HOW TO COMPLETE THIS TASK:
Without pictures, retype the following entries exactly.

EXTRACTED MATERIAL:
____
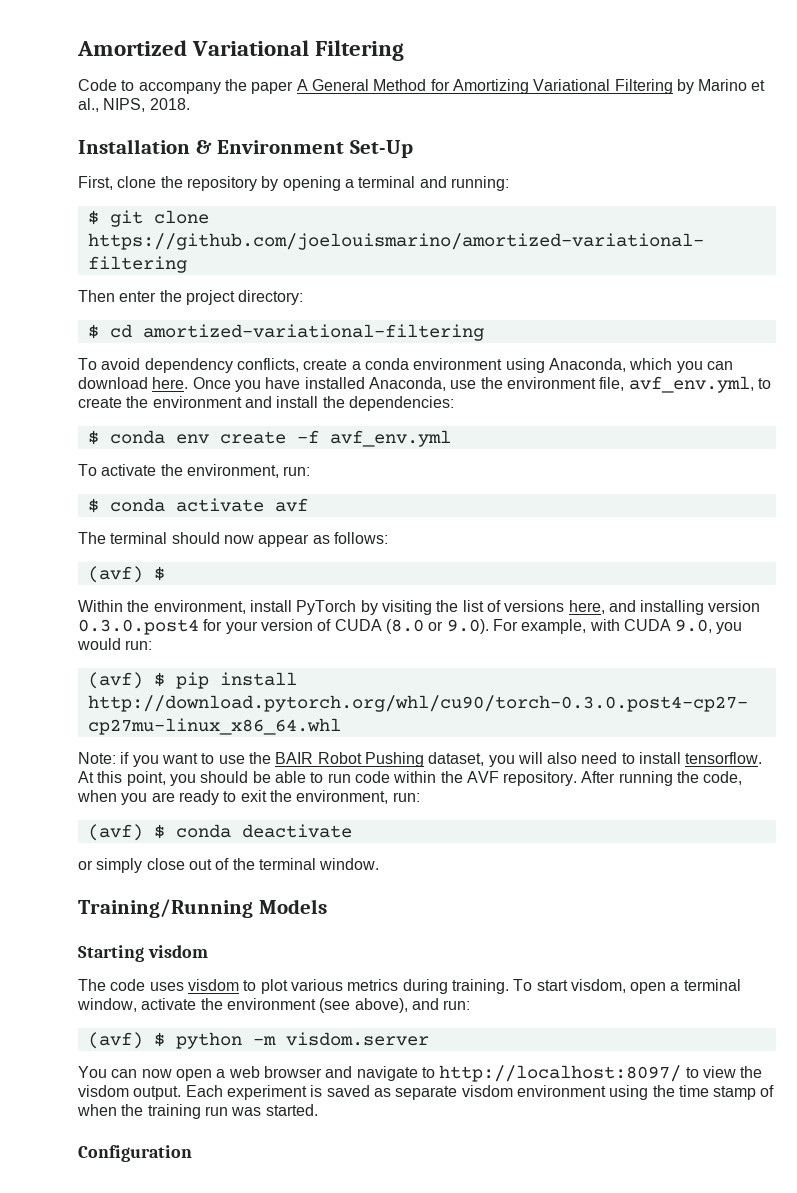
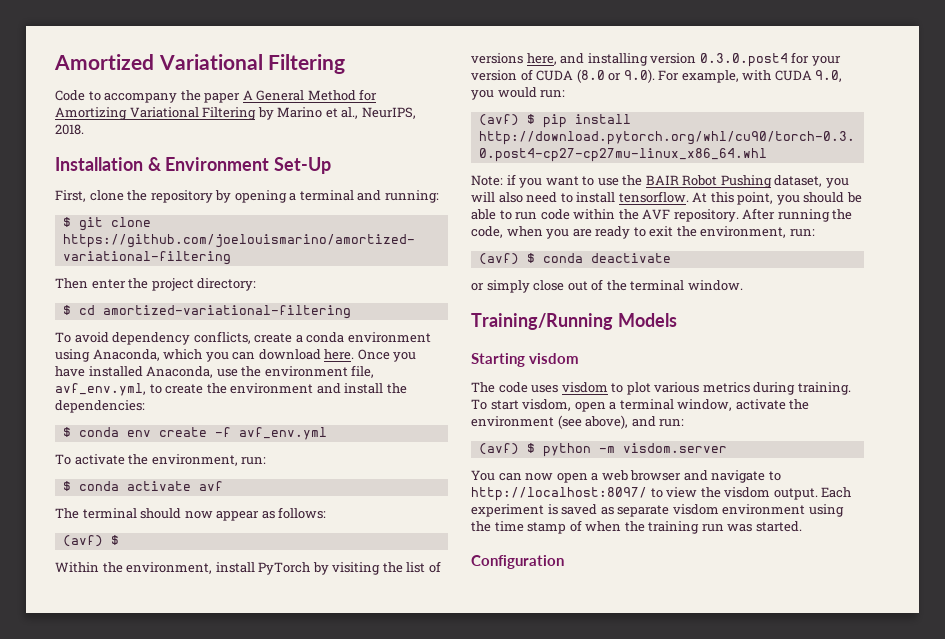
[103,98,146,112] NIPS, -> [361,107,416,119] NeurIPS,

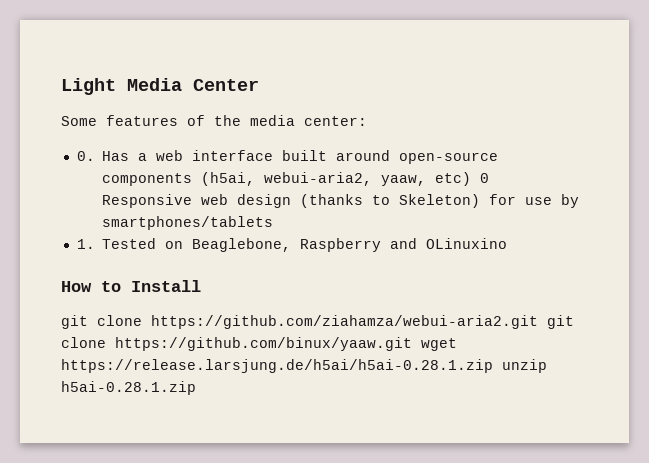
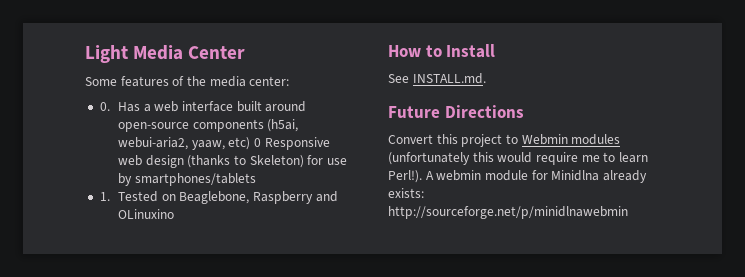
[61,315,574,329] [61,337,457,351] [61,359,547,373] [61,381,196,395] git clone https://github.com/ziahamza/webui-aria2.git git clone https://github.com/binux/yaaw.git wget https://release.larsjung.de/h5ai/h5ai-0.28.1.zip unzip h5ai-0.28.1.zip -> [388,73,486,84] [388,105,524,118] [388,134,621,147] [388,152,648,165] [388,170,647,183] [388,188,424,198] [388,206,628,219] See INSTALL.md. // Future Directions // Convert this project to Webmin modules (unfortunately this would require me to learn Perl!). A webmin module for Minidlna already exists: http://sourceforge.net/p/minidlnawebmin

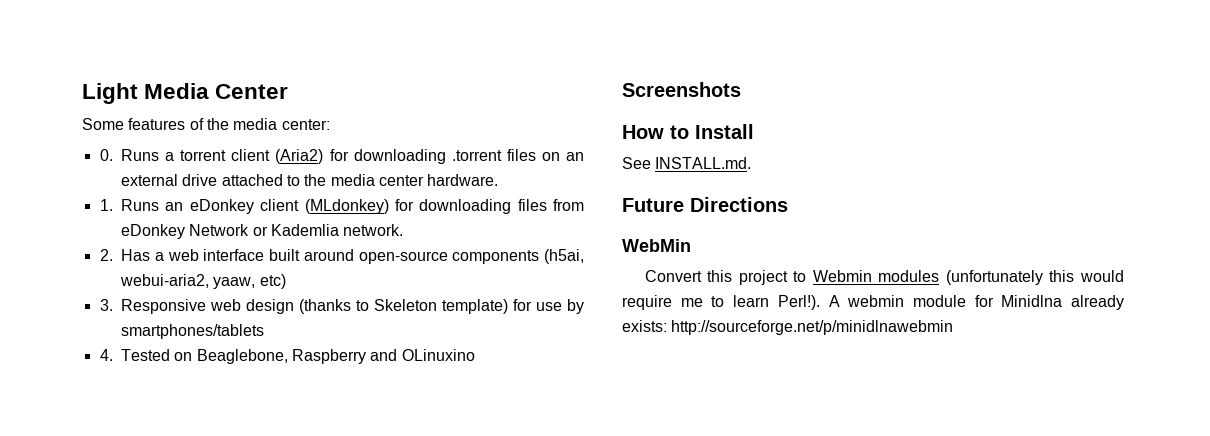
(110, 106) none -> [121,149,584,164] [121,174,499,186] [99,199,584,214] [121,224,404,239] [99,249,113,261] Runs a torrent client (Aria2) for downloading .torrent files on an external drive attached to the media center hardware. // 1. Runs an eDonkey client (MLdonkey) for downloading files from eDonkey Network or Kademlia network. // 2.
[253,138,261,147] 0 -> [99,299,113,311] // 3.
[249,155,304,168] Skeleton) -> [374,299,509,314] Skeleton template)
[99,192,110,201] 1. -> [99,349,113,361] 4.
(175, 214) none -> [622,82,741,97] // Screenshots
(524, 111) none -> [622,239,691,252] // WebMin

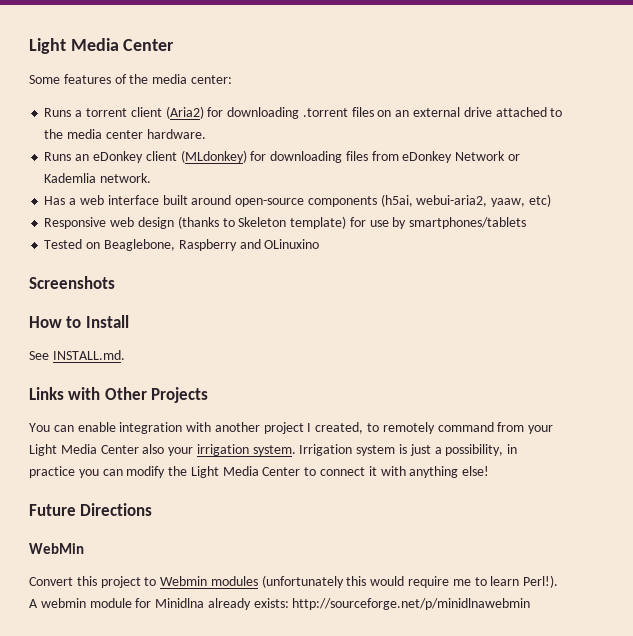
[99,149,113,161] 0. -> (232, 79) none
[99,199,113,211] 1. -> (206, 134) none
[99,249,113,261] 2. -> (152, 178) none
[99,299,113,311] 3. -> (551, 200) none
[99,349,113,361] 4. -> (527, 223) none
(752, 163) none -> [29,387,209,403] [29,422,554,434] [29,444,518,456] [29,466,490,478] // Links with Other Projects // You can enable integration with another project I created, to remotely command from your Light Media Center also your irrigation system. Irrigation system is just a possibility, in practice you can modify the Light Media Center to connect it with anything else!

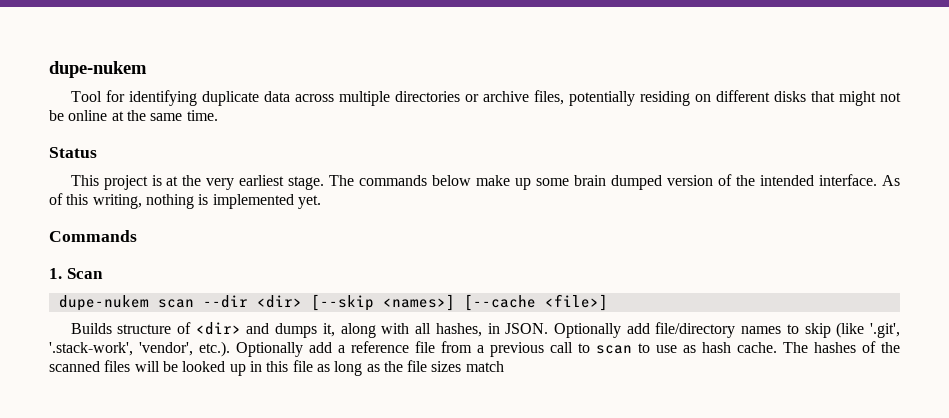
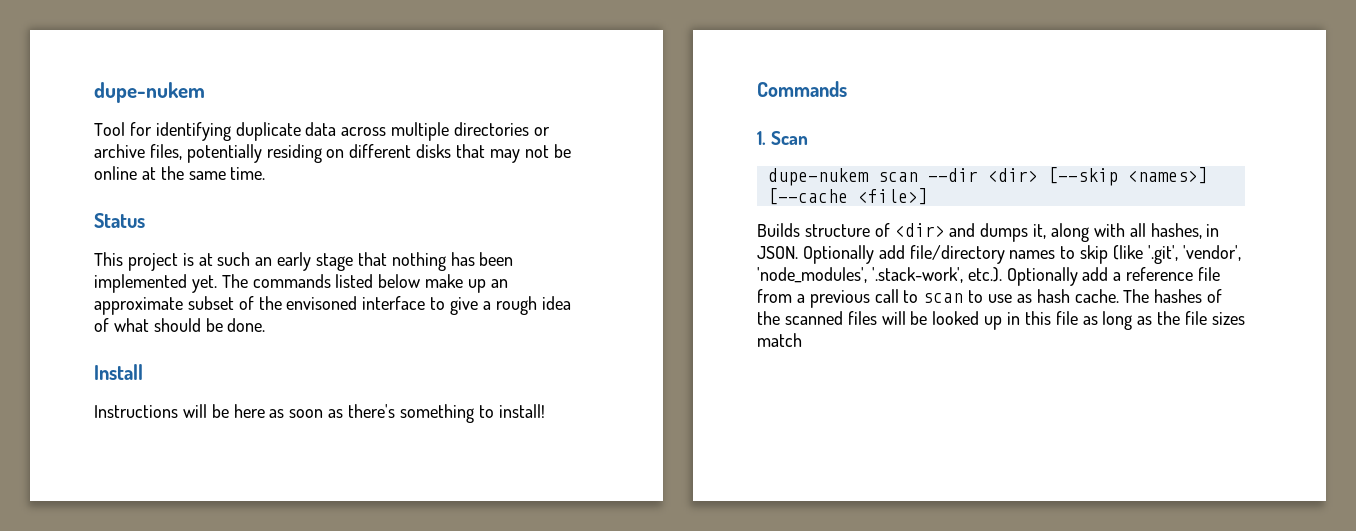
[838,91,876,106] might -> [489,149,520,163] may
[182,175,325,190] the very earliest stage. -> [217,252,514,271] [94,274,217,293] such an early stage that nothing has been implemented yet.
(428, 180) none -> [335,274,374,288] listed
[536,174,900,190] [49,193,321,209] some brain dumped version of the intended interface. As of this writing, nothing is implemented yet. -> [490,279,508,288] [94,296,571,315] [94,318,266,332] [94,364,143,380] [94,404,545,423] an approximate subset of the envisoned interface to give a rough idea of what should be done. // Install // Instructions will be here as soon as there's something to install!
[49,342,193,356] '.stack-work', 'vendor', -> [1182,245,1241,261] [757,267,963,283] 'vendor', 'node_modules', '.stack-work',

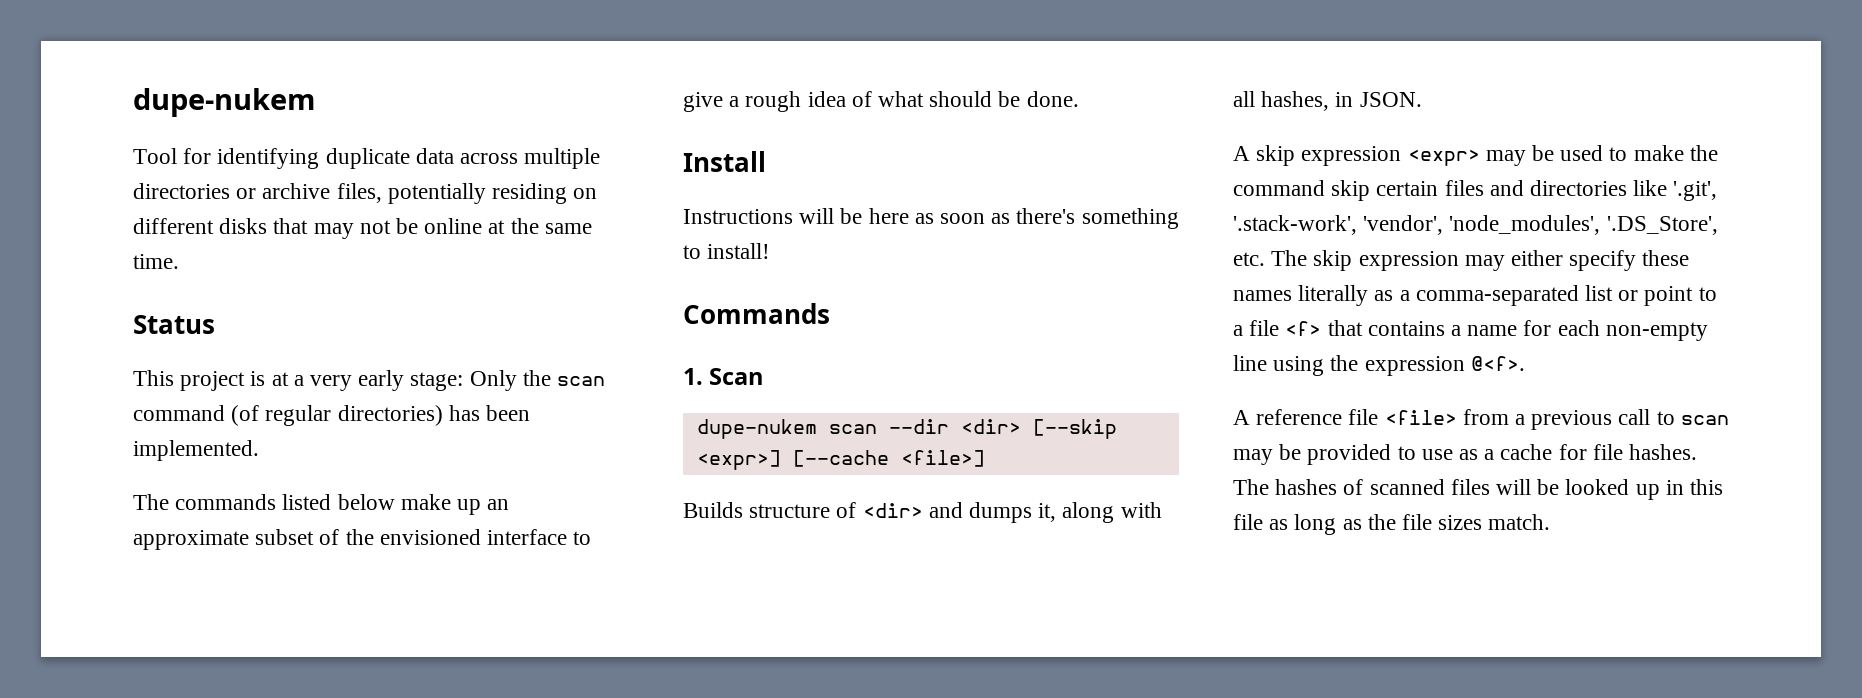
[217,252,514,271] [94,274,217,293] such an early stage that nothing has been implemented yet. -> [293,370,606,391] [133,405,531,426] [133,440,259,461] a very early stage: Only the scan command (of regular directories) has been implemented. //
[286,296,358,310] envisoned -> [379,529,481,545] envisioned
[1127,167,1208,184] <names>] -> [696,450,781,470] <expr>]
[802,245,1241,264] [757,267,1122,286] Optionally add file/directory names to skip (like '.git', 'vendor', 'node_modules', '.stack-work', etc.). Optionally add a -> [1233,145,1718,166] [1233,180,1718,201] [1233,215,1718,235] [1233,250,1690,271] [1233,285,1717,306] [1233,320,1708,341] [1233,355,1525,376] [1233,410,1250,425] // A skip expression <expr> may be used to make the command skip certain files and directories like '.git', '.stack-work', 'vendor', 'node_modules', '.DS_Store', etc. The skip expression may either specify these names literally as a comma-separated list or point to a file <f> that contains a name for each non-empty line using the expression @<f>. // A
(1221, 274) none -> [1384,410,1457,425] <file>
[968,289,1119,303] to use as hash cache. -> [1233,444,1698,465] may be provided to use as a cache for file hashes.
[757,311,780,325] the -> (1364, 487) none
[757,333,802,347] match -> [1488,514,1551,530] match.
____
TASK RESULT:
[103,98,146,112] NIPS, -> [361,107,416,119] NeurIPS,

[61,315,574,329] [61,337,457,351] [61,359,547,373] [61,381,196,395] git clone https://github.com/ziahamza/webui-aria2.git git clone https://github.com/binux/yaaw.git wget https://release.larsjung.de/h5ai/h5ai-0.28.1.zip unzip h5ai-0.28.1.zip -> [388,73,486,84] [388,105,524,118] [388,134,621,147] [388,152,648,165] [388,170,647,183] [388,188,424,198] [388,206,628,219] See INSTALL.md. // Future Directions // Convert this project to Webmin modules (unfortunately this would require me to learn Perl!). A webmin module for Minidlna already exists: http://sourceforge.net/p/minidlnawebmin

(110, 106) none -> [121,149,584,164] [121,174,499,186] [99,199,584,214] [121,224,404,239] [99,249,113,261] Runs a torrent client (Aria2) for downloading .torrent files on an external drive attached to the media center hardware. // 1. Runs an eDonkey client (MLdonkey) for downloading files from eDonkey Network or Kademlia network. // 2.
[253,138,261,147] 0 -> [99,299,113,311] // 3.
[249,155,304,168] Skeleton) -> [374,299,509,314] Skeleton template)
[99,192,110,201] 1. -> [99,349,113,361] 4.
(175, 214) none -> [622,82,741,97] // Screenshots
(524, 111) none -> [622,239,691,252] // WebMin

[99,149,113,161] 0. -> (232, 79) none
[99,199,113,211] 1. -> (206, 134) none
[99,249,113,261] 2. -> (152, 178) none
[99,299,113,311] 3. -> (551, 200) none
[99,349,113,361] 4. -> (527, 223) none
(752, 163) none -> [29,387,209,403] [29,422,554,434] [29,444,518,456] [29,466,490,478] // Links with Other Projects // You can enable integration with another project I created, to remotely command from your Light Media Center also your irrigation system. Irrigation system is just a possibility, in practice you can modify the Light Media Center to connect it with anything else!

[838,91,876,106] might -> [489,149,520,163] may
[182,175,325,190] the very earliest stage. -> [217,252,514,271] [94,274,217,293] such an early stage that nothing has been implemented yet.
(428, 180) none -> [335,274,374,288] listed
[536,174,900,190] [49,193,321,209] some brain dumped version of the intended interface. As of this writing, nothing is implemented yet. -> [490,279,508,288] [94,296,571,315] [94,318,266,332] [94,364,143,380] [94,404,545,423] an approximate subset of the envisoned interface to give a rough idea of what should be done. // Install // Instructions will be here as soon as there's something to install!
[49,342,193,356] '.stack-work', 'vendor', -> [1182,245,1241,261] [757,267,963,283] 'vendor', 'node_modules', '.stack-work',

[217,252,514,271] [94,274,217,293] such an early stage that nothing has been implemented yet. -> [293,370,606,391] [133,405,531,426] [133,440,259,461] a very early stage: Only the scan command (of regular directories) has been implemented. //
[286,296,358,310] envisoned -> [379,529,481,545] envisioned
[1127,167,1208,184] <names>] -> [696,450,781,470] <expr>]
[802,245,1241,264] [757,267,1122,286] Optionally add file/directory names to skip (like '.git', 'vendor', 'node_modules', '.stack-work', etc.). Optionally add a -> [1233,145,1718,166] [1233,180,1718,201] [1233,215,1718,235] [1233,250,1690,271] [1233,285,1717,306] [1233,320,1708,341] [1233,355,1525,376] [1233,410,1250,425] // A skip expression <expr> may be used to make the command skip certain files and directories like '.git', '.stack-work', 'vendor', 'node_modules', '.DS_Store', etc. The skip expression may either specify these names literally as a comma-separated list or point to a file <f> that contains a name for each non-empty line using the expression @<f>. // A
(1221, 274) none -> [1384,410,1457,425] <file>
[968,289,1119,303] to use as hash cache. -> [1233,444,1698,465] may be provided to use as a cache for file hashes.
[757,311,780,325] the -> (1364, 487) none
[757,333,802,347] match -> [1488,514,1551,530] match.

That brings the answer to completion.